Examining racial disparity in psychotic disorders related ambulatory care visits: an observational study using national ambulatory medical care survey 2010-2015.

机构信息

Department of Psychiatry, College of Medicine, Charles R. Drew University of Medicine and Science and UCLA David Geffen School of Medicine, Los Angeles, CA, USA.

Department of Psychiatry, School of Medicine, University of California San Diego, San Diego, CA, USA.

出版信息

BMC Psychiatry. 2023 Aug 17;23(1):601. doi: 10.1186/s12888-023-05095-y.

Abstract

BACKGROUND

One of the most consistent research findings related to race and mental health diseases is the disproportionately high rate of psychotic disorder diagnoses among people of color, specifically people of African descent. It is important to examine if a similar pattern exists among specific psychotic disorders. We aimed to examine the racial/ethnic differences in ambulatory care visits diagnosed with schizophrenia-spectrum disorders (SSDs).

METHODS

We analyzed data from the National Ambulatory Medical Care Survey (NAMCS) 2010-2015. The study sample included physician office-based visits by individuals diagnosed with SSDs, including schizophrenia, schizoaffective, and unspecified psychotic disorder (n = 1155). We used descriptive and bivariate analysis by race/ethnicity and three multinomial logistic regression models to test the association between the SSDs and race/ethnicity, adjusting for age, gender, insurance, disposition, medication Rx, and co-morbidity, considering the design and weight.

RESULT

Of the 1155 visits for SSDs, 44.8% had schizophrenia, 37.4% had schizoaffective disorder diagnosis, and 19.0% had unspecified psychosis disorder. We found significant racial disparities in the diagnosis of SSDs. Black patients were overrepresented in all three categories: schizophrenia (24%), schizoaffective disorder (17%), and unspecified psychosis disorder (26%).

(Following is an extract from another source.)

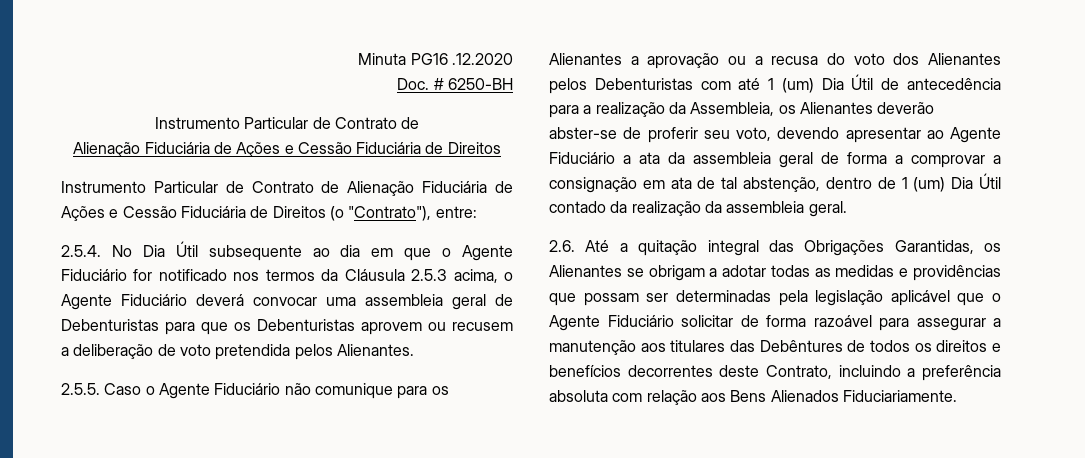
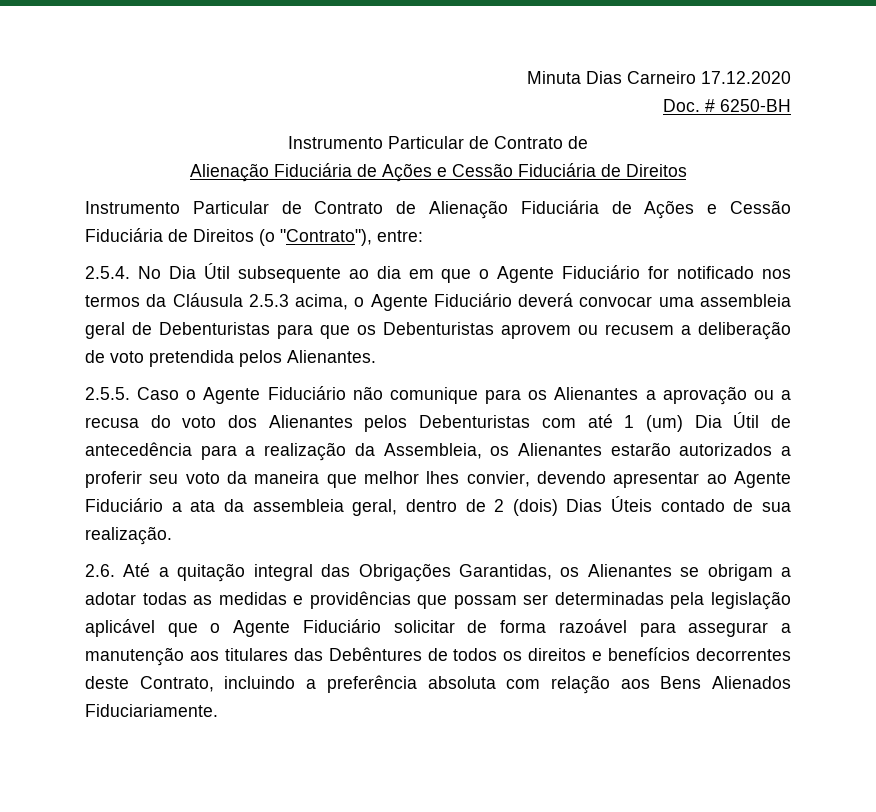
- Minuta PG16 .12.2020
+ Minuta Dias Carneiro 17.12.2020
- 2.5.5. Caso o Agente Fiduciário não comunique para os Alienantes a aprovação ou a recusa do voto dos Alienantes pelos Debenturistas com até 1 (um) Dia Útil de antecedência para a realização da Assembleia, os Alienantes deverão abster-se de proferir seu voto, devendo apresentar ao Agente Fiduciário a ata da assembleia geral de forma a comprovar a consignação em ata de tal abstenção, dentro de 1 (um) Dia Útil contado da realização da assembleia geral.
+ 2.5.5. Caso o Agente Fiduciário não comunique para os Alienantes a aprovação ou a recusa do voto dos Alienantes pelos Debenturistas com até 1 (um) Dia Útil de antecedência para a realização da Assembleia, os Alienantes estarão autorizados a proferir seu voto da maneira que melhor lhes convier, devendo apresentar ao Agente Fiduciário a ata da assembleia geral, dentro de 2 (dois) Dias Úteis contado de sua realização.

Also, a notable percentage of Black patients (20%) were referred to another physician in cases of schizophrenia compared to other ethnoracial groups (p < 0.0001). Moreover, we found a significant disparity in insurance coverage for schizoaffective disorder, with a higher percentage of Black patients (48%) having Medicaid insurance compared to patients from other ethnoracial groups (p < 0.0001). Black patients had nearly twice the odds of receiving a diagnosis of schizophrenia compared to White patients [AOR = 1.94; 95% CI: 1.28-2.95; P = 0.001]. However, they had significantly lower odds of being diagnosed with schizoaffective disorder [AOR = 0.42, 95% CI: 0.26-0.68; P = 0.003]. Race/ethnicity was not associated with receiving an unspecified psychosis disorder.

CONCLUSIONS

Our results show that SSDs, more specifically schizophrenia, continue to burden the mental health of Black individuals. Validation of our findings requires rigorous research at the population level that reveals the epidemiological difference of SSDs diagnoses in different race/ethnicity groups. Also, advancing our understanding of the nature of disparity in SSDs diagnoses among the Black population requires disentangling etiologic and systemic factors in play. This could include psychological stress, the pathway to care, services use, provider diagnostic practice, and experiencing discrimination and institutional and structural racism.

摘要

背景

与种族和精神疾病相关的最一致的研究结果之一是,有色人种,特别是非裔人群中,精神病诊断率过高。重要的是要检查是否存在特定精神病障碍的类似模式。我们旨在检查在门诊护理就诊中种族/民族差异诊断为精神分裂症谱系障碍(SSDs)。

方法

我们分析了 2010-2015 年国家门诊医疗保健调查(NAMCS)的数据。研究样本包括由个人诊断为 SSD 的医生办公室就诊,包括精神分裂症、分裂情感障碍和未指定的精神病障碍(n=1155)。我们按种族/民族进行描述性和双变量分析,并使用三个多项逻辑回归模型,在考虑设计和权重的情况下,调整年龄、性别、保险、处置、药物处方和合并症,测试 SSD 与种族/民族之间的关联。

结果

在 1155 例 SSD 就诊中,44.8%有精神分裂症,37.4%有分裂情感障碍诊断,19.0%有未指定的精神病障碍。我们发现 SSD 诊断存在显著的种族差异。黑人患者在所有三个类别中都占多数:精神分裂症(24%)、分裂情感障碍(17%)和未指定的精神病障碍(26%)。此外,与其他种族群体相比,黑人患者(20%)在精神分裂症病例中被转介给另一位医生的比例明显较高(p<0.0001)。此外,我们发现,在分裂情感障碍的保险覆盖方面存在显著差异,与其他种族群体相比,黑人患者(48%)有更高比例的医疗补助保险(p<0.0001)。黑人患者接受精神分裂症诊断的可能性几乎是白人患者的两倍[AOR=1.94;95%CI:1.28-2.95;P=0.001]。然而,他们被诊断为分裂情感障碍的可能性显著降低[AOR=0.42,95%CI:0.26-0.68;P=0.003]。种族/民族与未指定的精神病障碍无关。

结论

我们的研究结果表明,精神分裂症谱系障碍(更具体地说是精神分裂症)继续对黑人个体的心理健康造成负担。需要在人群层面进行严格的研究来验证我们的发现,以揭示不同种族/民族群体中 SSD 诊断的流行病学差异。此外,要深入了解黑人群体中 SSD 诊断差异的性质,需要理清发挥作用的病因和系统性因素。这可能包括心理压力、获得医疗服务的途径、服务利用、提供者的诊断实践、经历歧视以及制度和结构性种族主义。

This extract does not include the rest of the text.